→ Problem requirements
An exact repetition of the data below, without images, is the expected answer.

→ Data to process

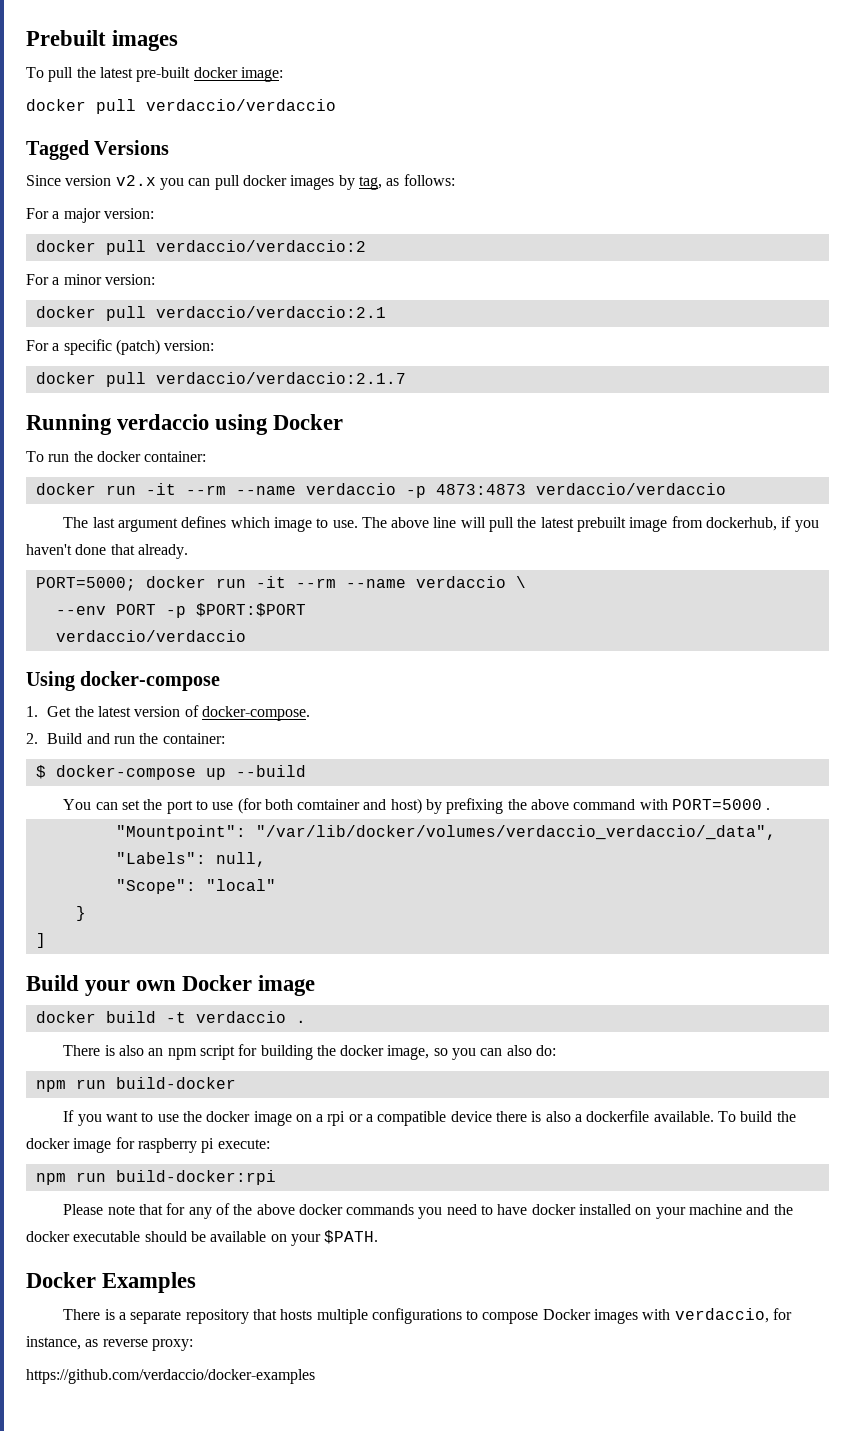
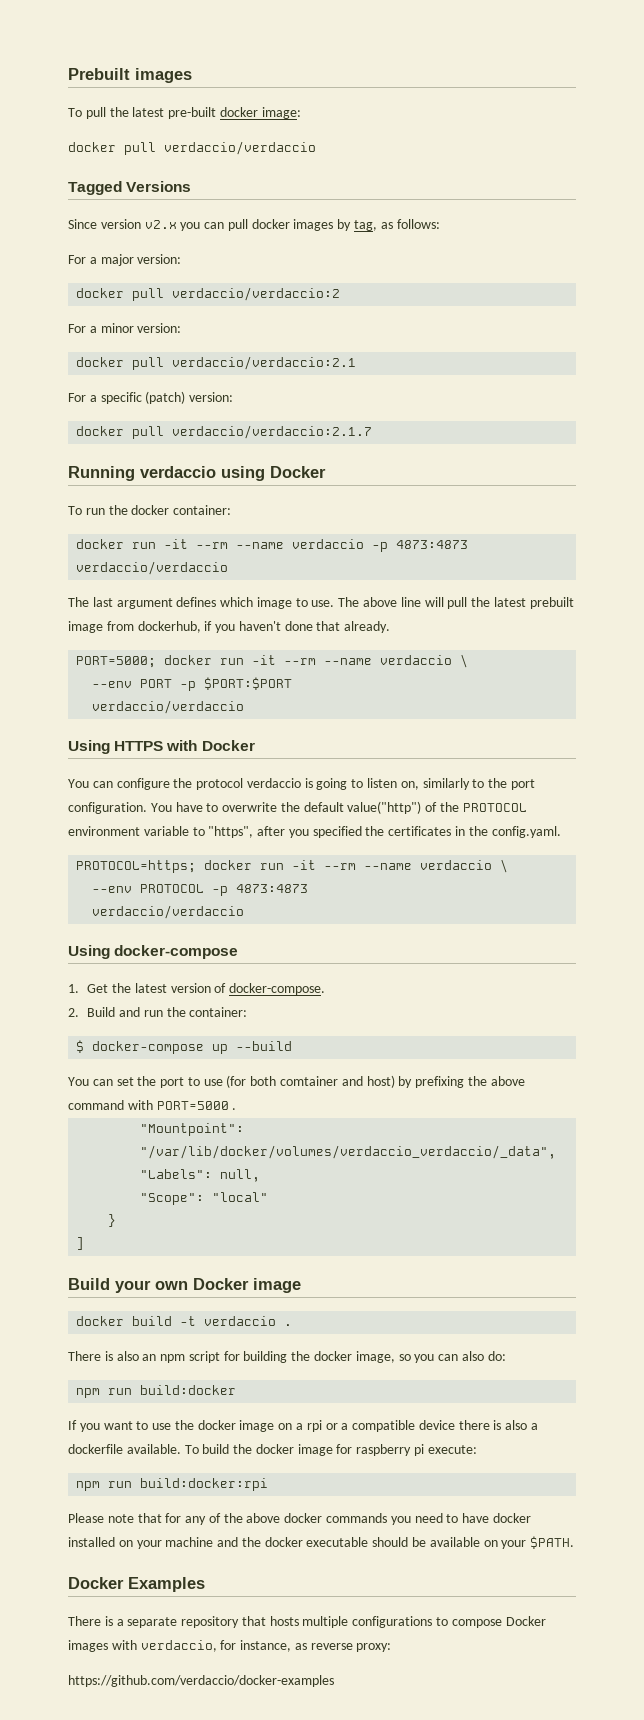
+ Using HTTPS with Docker
+ You can configure the protocol verdaccio is going to listen on, similarly to the port configuration. You have to overwrite the default value("http") of the PROTOCOL environment variable to "https", after you specified the certificates in the config.yaml.
+ PROTOCOL=https; docker run -it --rm --name verdaccio \
+ --env PROTOCOL -p 4873:4873
+ verdaccio/verdaccio
- npm run build-docker
+ npm run build:docker
- npm run build-docker:rpi
+ npm run build:docker:rpi

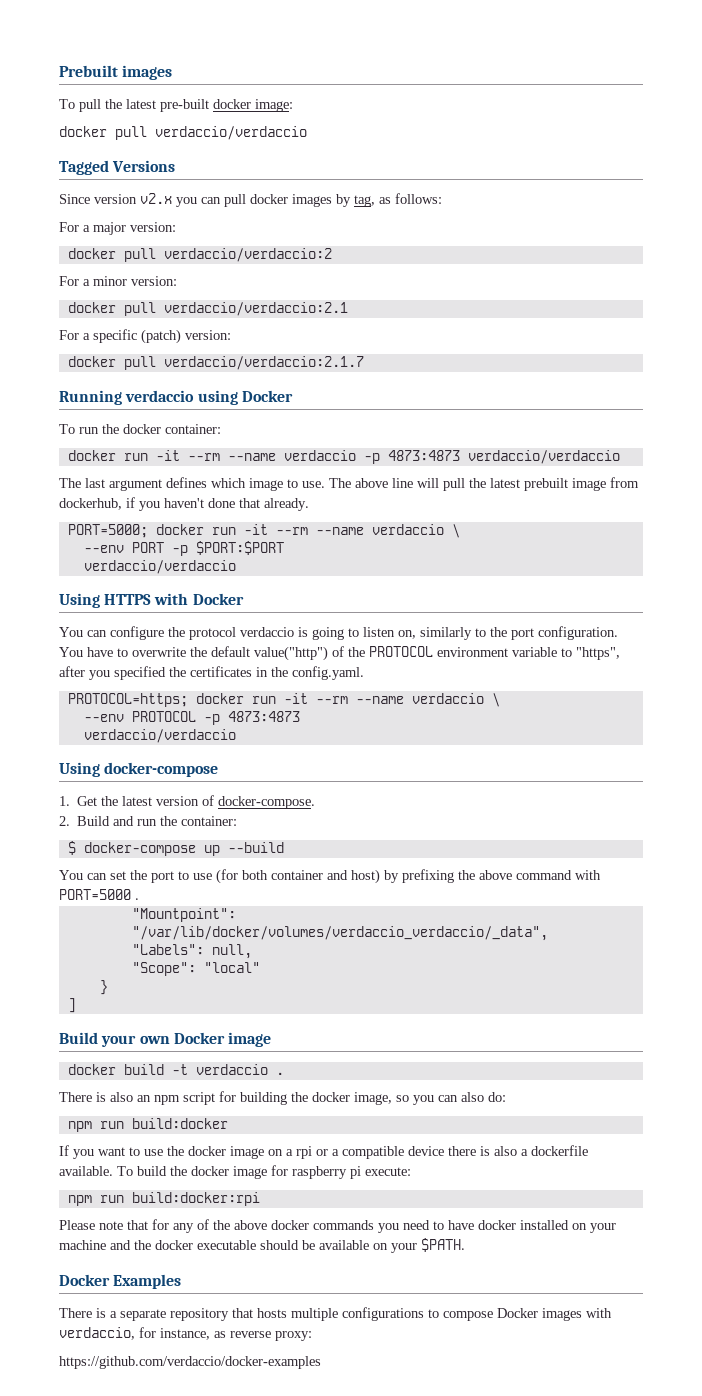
- You can set the port to use (for both comtainer and host) by prefixing the above command with PORT=5000 .
+ You can set the port to use (for both container and host) by prefixing the above command with PORT=5000 .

→ Exercise answer
+ Using HTTPS with Docker
+ You can configure the protocol verdaccio is going to listen on, similarly to the port configuration. You have to overwrite the default value("http") of the PROTOCOL environment variable to "https", after you specified the certificates in the config.yaml.
+ PROTOCOL=https; docker run -it --rm --name verdaccio \
+ --env PROTOCOL -p 4873:4873
+ verdaccio/verdaccio
- npm run build-docker
+ npm run build:docker
- npm run build-docker:rpi
+ npm run build:docker:rpi

- You can set the port to use (for both comtainer and host) by prefixing the above command with PORT=5000 .
+ You can set the port to use (for both container and host) by prefixing the above command with PORT=5000 .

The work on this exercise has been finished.